Em resumo, Dodge quer dar o filé dos processos para os procuradores de vieses esquerdistas/progressistas e deixar as porcarias para os de direita.

As divisões ideológicas na corporação estão expostas. A disputa tomou corpo com a reação da maioria dos procuradores da ativa a uma proposta de reforma do órgão patrocinada por Dodge, mas também envolve a discussão sobre a reposição do pagamento de auxílios, após o ministro do STF Luiz Fux revogar liminares que autorizavam o pagamento mensal de R$ 4,3 mil pelo auxílio-moradia. Em retaliação, mais de 30 procuradores renunciaram a grupos de trabalho, comitês e subcomitês no MPF.

A proposta de Dodge é criar “Ofícios Especializados de Atuação Concentrada em Polos” em razão de “matéria, função, território ou outro critério relevante”. Pelo texto, os procuradores seriam designados pela cúpula da instituição para atuação nos ofícios especiais, que tratariam de temas urgentes e complexos, como o desastre de Brumadinho, por um período de dois anos. Críticos da proposta aventam a possibilidade de ingerência política e de perda da impessoalidade na condução das investigações.

“A radical e pouco debatida proposta da Exma. Procuradora-Geral da República concentra nas mãos da cúpula da instituição um enorme poder e pode vir a resultar, em algum momento, como efeito colateral deletério, na criação de mecanismos de ingerência, ainda que de forma indireta, sobre a atuação dos Procuradores da República, em prejuízo de sua plena independência para atuar”, diz o texto do manifesto enviado pelo sub-procurador-geral da República Mário Bonsaglia e assinado por 619 procuradores da ativa, criticando a proposta de reforma do MPF. Isso é mais da metade dos 1.141 membros da instituição. Dodge foi eleita com 587 votos.

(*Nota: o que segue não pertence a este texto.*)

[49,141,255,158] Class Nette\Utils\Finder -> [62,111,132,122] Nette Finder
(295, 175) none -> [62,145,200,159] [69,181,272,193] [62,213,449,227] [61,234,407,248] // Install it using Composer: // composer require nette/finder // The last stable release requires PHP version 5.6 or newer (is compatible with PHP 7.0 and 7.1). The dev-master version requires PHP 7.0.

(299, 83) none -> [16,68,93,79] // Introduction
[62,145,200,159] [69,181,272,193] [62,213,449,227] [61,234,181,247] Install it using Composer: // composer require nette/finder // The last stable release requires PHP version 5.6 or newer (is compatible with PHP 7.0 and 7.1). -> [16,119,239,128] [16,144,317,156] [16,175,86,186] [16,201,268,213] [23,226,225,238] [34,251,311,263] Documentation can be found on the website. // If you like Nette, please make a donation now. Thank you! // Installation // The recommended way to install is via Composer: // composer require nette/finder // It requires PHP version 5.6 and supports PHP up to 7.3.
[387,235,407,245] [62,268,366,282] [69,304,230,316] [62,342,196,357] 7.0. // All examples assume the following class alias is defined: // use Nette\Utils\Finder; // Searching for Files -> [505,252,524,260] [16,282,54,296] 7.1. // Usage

Muitos procuradores questionam a intenção de Dodge em patrocinar a proposta, especialmente porque o ritmo que a atual PGR quis dar à aprovação foi considerado afoito. Um deles se declarou “perplexo” com o que acontece. Mas há outro grupo que vê no texto uma tentativa de garantir postos chaves em temas sensíveis a procuradores progressistas (o novo nome da esquerda), mais próximos de Dodge.

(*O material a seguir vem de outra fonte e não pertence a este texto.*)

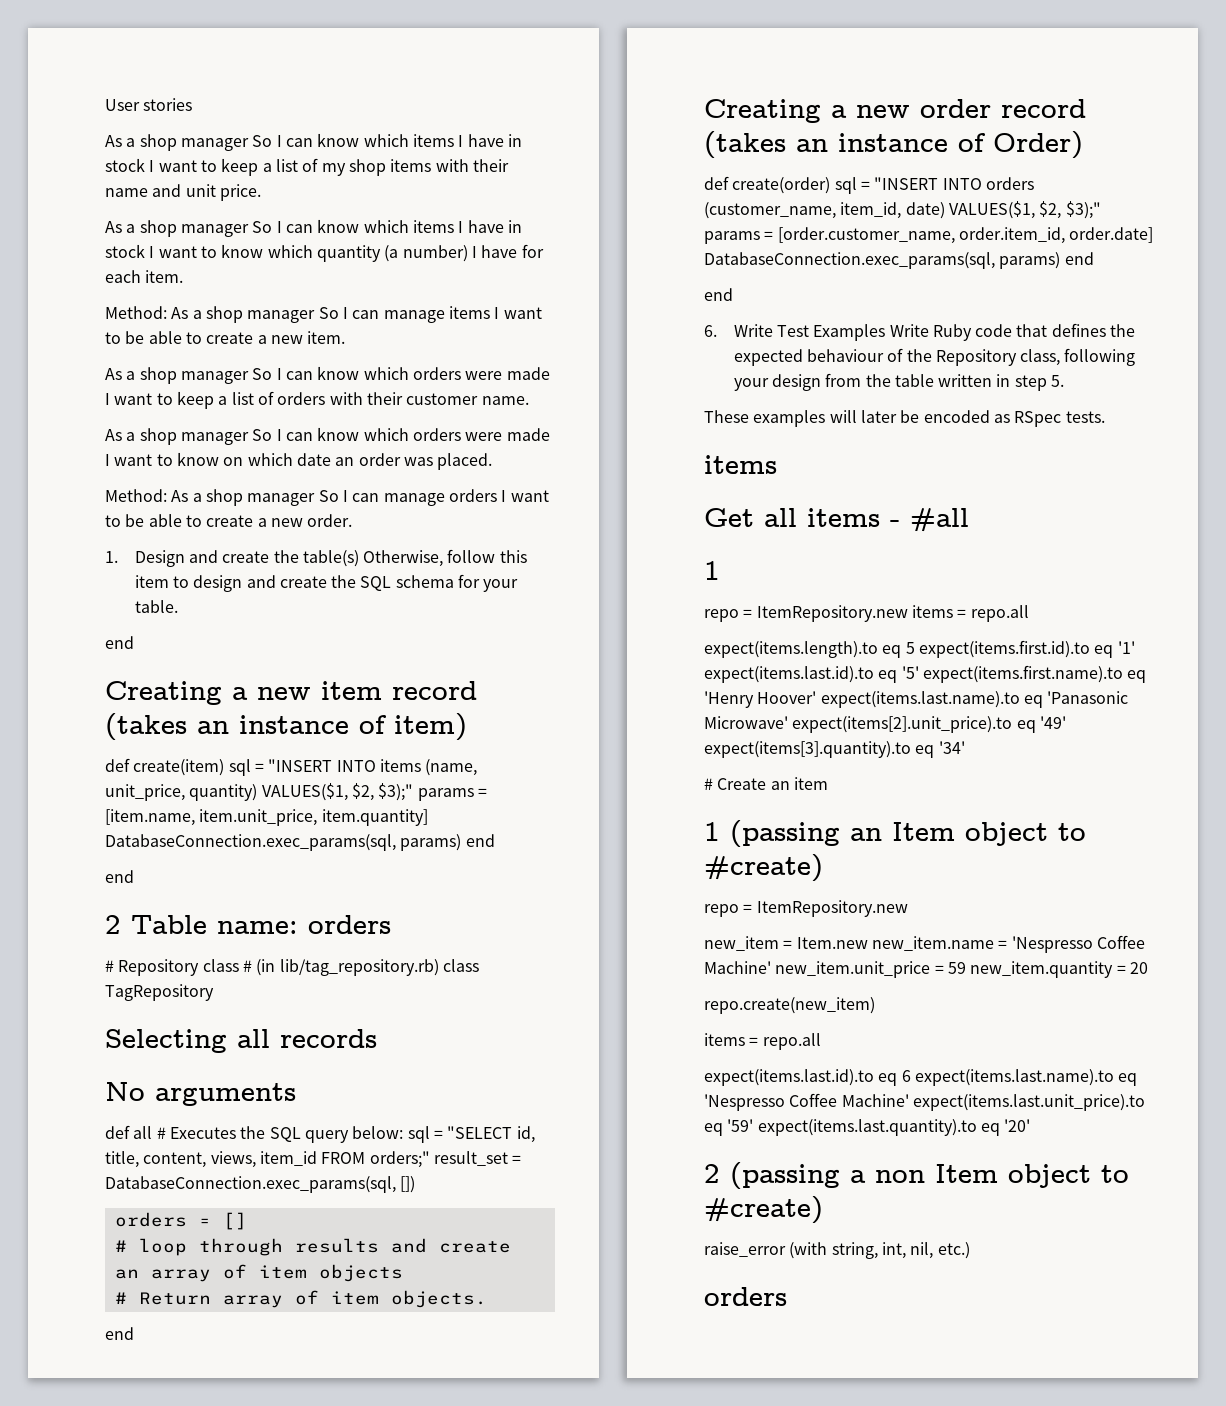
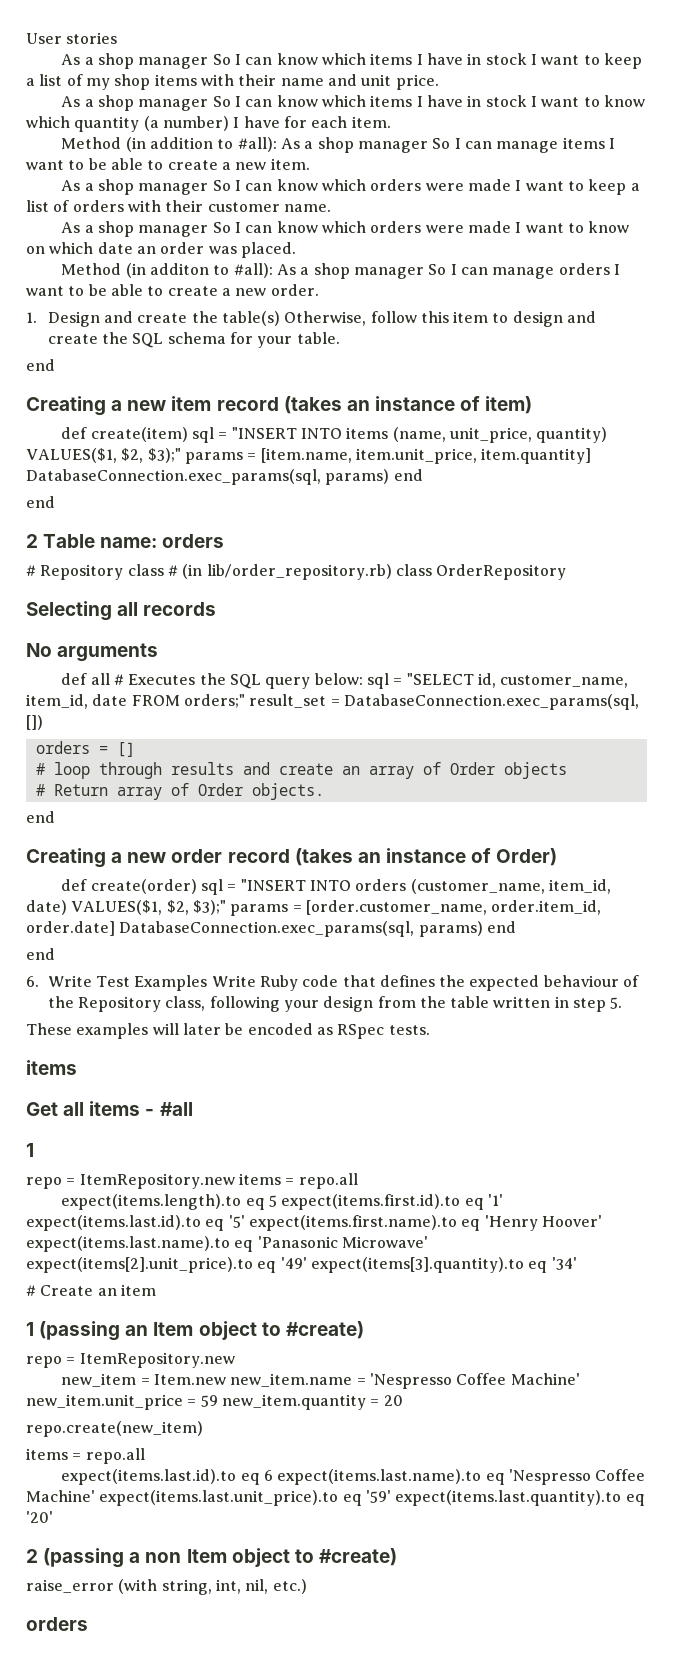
[105,306,167,319] Method: -> [61,137,277,152] Method (in addition to #all):
[105,489,167,502] Method: -> [61,263,273,278] Method (in additon to #all):
[279,959,479,976] [105,984,214,1001] lib/tag_repository.rb) class TagRepository -> [206,564,567,580] lib/order_repository.rb) class OrderRepository
[105,1151,317,1168] title, content, views, item_id -> [500,675,629,688] [26,694,128,709] customer_name, item_id, date
[258,1265,307,1279] item -> [449,762,495,775] Order
[330,1291,379,1305] item -> [197,783,243,796] Order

“A cúpula do MPF defende pautas como esta que está no Supremo hoje [de criminalização da homofobia]. Se o STF disser que homofobia é crime e algum procurador da república concluir no ato da sua atuação independente que nesses casos não é possível denunciar fulano ou beltrano, a PGR poderia criar ofícios especiais para persecução criminal de casos de homofobia. E para esses ofícios ela vai escolher exatamente os procuradores que atenderem a determinação de denunciar”, avaliou um procurador.

“Eu não tenho dúvidas de que o objetivo é ter um controle maior, centralizar os casos mais emblemáticos e mais sensíveis, que sejam do interesse da cúpula da instituição no sentido que ela entenda que deve seguir”, concluiu.

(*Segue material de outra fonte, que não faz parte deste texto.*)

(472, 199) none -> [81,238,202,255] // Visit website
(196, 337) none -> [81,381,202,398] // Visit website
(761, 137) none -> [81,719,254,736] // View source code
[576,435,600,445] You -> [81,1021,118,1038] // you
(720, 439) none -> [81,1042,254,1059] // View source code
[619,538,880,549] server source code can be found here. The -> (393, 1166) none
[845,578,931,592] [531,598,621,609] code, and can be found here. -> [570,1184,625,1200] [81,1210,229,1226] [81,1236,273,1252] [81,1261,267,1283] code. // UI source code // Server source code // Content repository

Assim, a cúpula esquerdista do MPF teria nas matérias como saúde, educação, segurança pública, direitos humanos, reforma agrária, direitos sexuais e reprodutivos a total liberdade de escolher quem vai atuar.

A atual chefe dessas matérias é a procuradora Deborah Duprat, notória progressista em questões de costumes, que fica no cargo até maio de 2020. Em outras palavras, se o procurador for de direita, está fora, como acontece em todas as instituições que a esquerda dominou nos últimos tempos, especialmente o Ministério Público.